### Records for the exercise

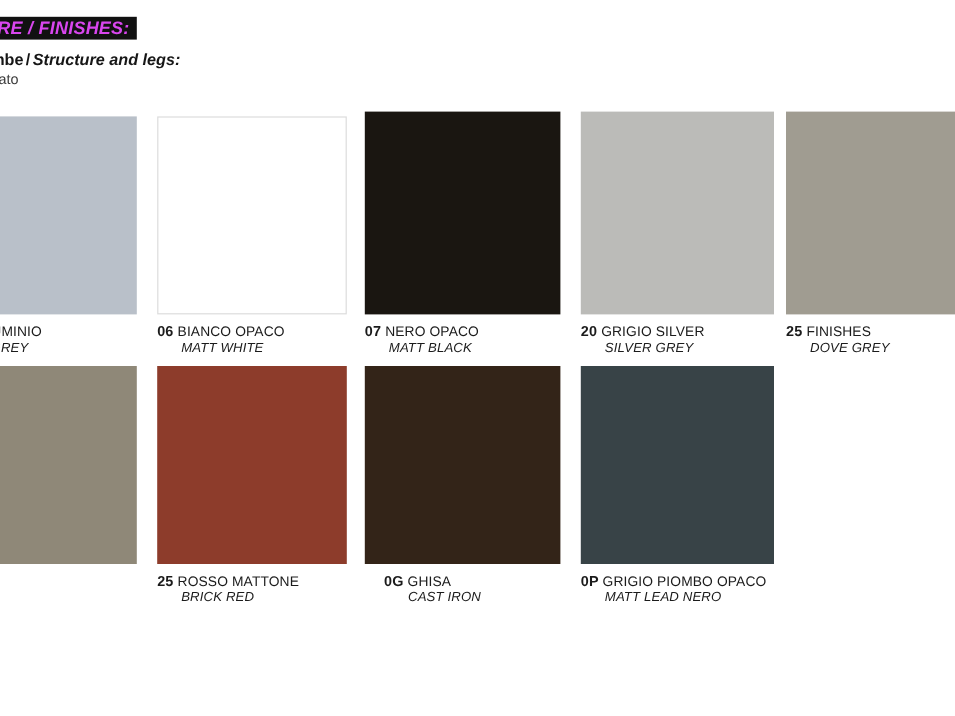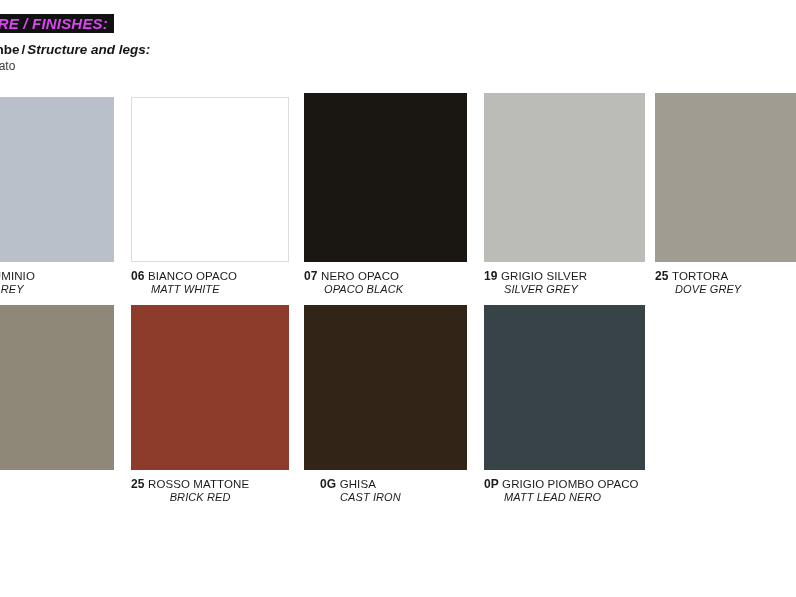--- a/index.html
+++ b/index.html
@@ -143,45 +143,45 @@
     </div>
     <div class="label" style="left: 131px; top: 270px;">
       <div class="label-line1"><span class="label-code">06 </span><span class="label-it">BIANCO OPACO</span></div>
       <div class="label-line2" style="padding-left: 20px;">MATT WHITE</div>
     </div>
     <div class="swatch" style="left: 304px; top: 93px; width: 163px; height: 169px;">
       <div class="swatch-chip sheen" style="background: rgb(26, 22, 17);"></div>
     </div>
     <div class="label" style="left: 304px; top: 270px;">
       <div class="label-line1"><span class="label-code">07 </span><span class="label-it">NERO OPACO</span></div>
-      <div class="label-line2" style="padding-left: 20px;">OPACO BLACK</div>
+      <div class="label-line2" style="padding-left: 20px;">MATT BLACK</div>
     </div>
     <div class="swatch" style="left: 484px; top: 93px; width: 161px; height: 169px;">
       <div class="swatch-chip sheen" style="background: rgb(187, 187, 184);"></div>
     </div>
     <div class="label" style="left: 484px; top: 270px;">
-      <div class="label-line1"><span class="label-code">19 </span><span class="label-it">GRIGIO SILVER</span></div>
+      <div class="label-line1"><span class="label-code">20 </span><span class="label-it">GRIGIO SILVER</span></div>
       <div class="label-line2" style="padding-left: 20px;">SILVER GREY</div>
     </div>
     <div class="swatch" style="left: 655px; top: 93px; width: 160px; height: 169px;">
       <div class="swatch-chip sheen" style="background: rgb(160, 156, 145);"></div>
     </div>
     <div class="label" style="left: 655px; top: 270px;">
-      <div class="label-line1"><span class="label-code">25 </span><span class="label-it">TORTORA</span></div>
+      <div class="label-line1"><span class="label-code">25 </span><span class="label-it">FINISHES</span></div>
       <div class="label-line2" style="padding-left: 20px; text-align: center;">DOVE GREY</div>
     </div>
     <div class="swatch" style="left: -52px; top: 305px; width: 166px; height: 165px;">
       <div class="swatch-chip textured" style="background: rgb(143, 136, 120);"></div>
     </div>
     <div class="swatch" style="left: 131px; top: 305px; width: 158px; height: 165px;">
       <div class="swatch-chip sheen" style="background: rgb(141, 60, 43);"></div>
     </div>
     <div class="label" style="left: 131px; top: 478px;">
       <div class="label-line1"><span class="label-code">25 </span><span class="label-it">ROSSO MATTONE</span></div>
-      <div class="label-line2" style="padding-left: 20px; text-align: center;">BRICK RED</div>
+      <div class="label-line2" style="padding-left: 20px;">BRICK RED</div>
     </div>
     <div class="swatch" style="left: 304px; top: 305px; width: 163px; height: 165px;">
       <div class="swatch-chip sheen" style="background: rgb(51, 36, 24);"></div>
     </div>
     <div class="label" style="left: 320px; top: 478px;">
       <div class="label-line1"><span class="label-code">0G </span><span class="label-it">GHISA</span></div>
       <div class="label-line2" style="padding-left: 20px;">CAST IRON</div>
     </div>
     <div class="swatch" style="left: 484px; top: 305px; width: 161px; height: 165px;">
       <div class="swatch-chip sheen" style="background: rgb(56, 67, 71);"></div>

### How to complete this task
If pictures appear in the data, do not print them; repeat the rest exactly.

### Exercise solution
--- a/index.html
+++ b/index.html
@@ -143,45 +143,45 @@
     </div>
     <div class="label" style="left: 131px; top: 270px;">
       <div class="label-line1"><span class="label-code">06 </span><span class="label-it">BIANCO OPACO</span></div>
       <div class="label-line2" style="padding-left: 20px;">MATT WHITE</div>
     </div>
     <div class="swatch" style="left: 304px; top: 93px; width: 163px; height: 169px;">
       <div class="swatch-chip sheen" style="background: rgb(26, 22, 17);"></div>
     </div>
     <div class="label" style="left: 304px; top: 270px;">
       <div class="label-line1"><span class="label-code">07 </span><span class="label-it">NERO OPACO</span></div>
-      <div class="label-line2" style="padding-left: 20px;">OPACO BLACK</div>
+      <div class="label-line2" style="padding-left: 20px;">MATT BLACK</div>
     </div>
     <div class="swatch" style="left: 484px; top: 93px; width: 161px; height: 169px;">
       <div class="swatch-chip sheen" style="background: rgb(187, 187, 184);"></div>
     </div>
     <div class="label" style="left: 484px; top: 270px;">
-      <div class="label-line1"><span class="label-code">19 </span><span class="label-it">GRIGIO SILVER</span></div>
+      <div class="label-line1"><span class="label-code">20 </span><span class="label-it">GRIGIO SILVER</span></div>
       <div class="label-line2" style="padding-left: 20px;">SILVER GREY</div>
     </div>
     <div class="swatch" style="left: 655px; top: 93px; width: 160px; height: 169px;">
       <div class="swatch-chip sheen" style="background: rgb(160, 156, 145);"></div>
     </div>
     <div class="label" style="left: 655px; top: 270px;">
-      <div class="label-line1"><span class="label-code">25 </span><span class="label-it">TORTORA</span></div>
+      <div class="label-line1"><span class="label-code">25 </span><span class="label-it">FINISHES</span></div>
       <div class="label-line2" style="padding-left: 20px; text-align: center;">DOVE GREY</div>
     </div>
     <div class="swatch" style="left: -52px; top: 305px; width: 166px; height: 165px;">
       <div class="swatch-chip textured" style="background: rgb(143, 136, 120);"></div>
     </div>
     <div class="swatch" style="left: 131px; top: 305px; width: 158px; height: 165px;">
       <div class="swatch-chip sheen" style="background: rgb(141, 60, 43);"></div>
     </div>
     <div class="label" style="left: 131px; top: 478px;">
       <div class="label-line1"><span class="label-code">25 </span><span class="label-it">ROSSO MATTONE</span></div>
-      <div class="label-line2" style="padding-left: 20px; text-align: center;">BRICK RED</div>
+      <div class="label-line2" style="padding-left: 20px;">BRICK RED</div>
     </div>
     <div class="swatch" style="left: 304px; top: 305px; width: 163px; height: 165px;">
       <div class="swatch-chip sheen" style="background: rgb(51, 36, 24);"></div>
     </div>
     <div class="label" style="left: 320px; top: 478px;">
       <div class="label-line1"><span class="label-code">0G </span><span class="label-it">GHISA</span></div>
       <div class="label-line2" style="padding-left: 20px;">CAST IRON</div>
     </div>
     <div class="swatch" style="left: 484px; top: 305px; width: 161px; height: 165px;">
       <div class="swatch-chip sheen" style="background: rgb(56, 67, 71);"></div>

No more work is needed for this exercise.